* [MATERIAL FOR THIS TASK]
══════════

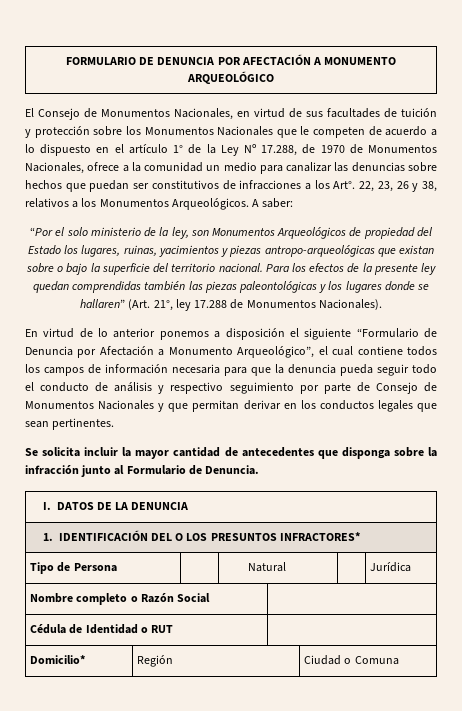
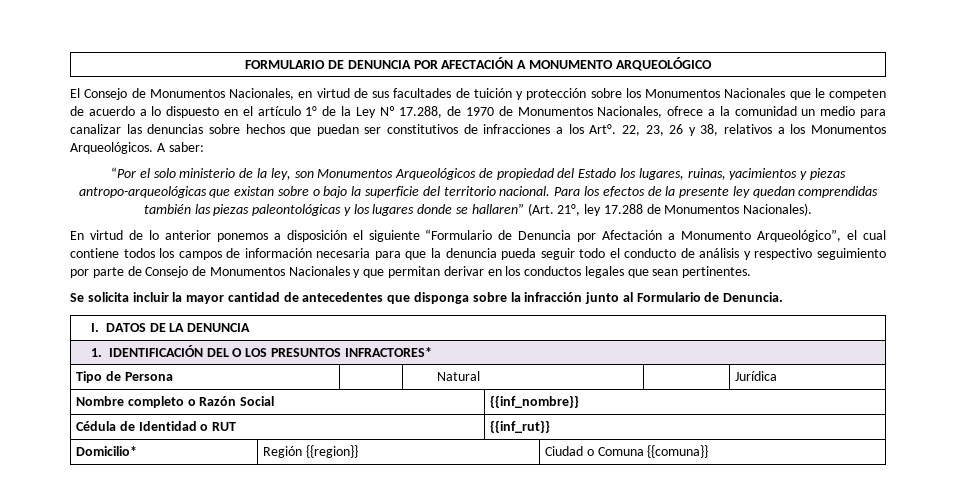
- Nombre completo o Razón Social |
+ Nombre completo o Razón Social | {{inf_nombre}}
- Cédula de Identidad o RUT |
+ Cédula de Identidad o RUT | {{inf_rut}}
- Domicilio* | Región | Ciudad o Comuna
+ Domicilio* | Región {{region}} | Ciudad o Comuna {{comuna}}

══════════

* [EXERCISE OBJECTIVE] No line before the one containing "- Cédula de Identidad o RUT |" belongs in the answer; give again exactly that line and all lines after it through the end of the data.

* [EXERCISE SOLUTION]
- Cédula de Identidad o RUT |
+ Cédula de Identidad o RUT | {{inf_rut}}
- Domicilio* | Región | Ciudad o Comuna
+ Domicilio* | Región {{region}} | Ciudad o Comuna {{comuna}}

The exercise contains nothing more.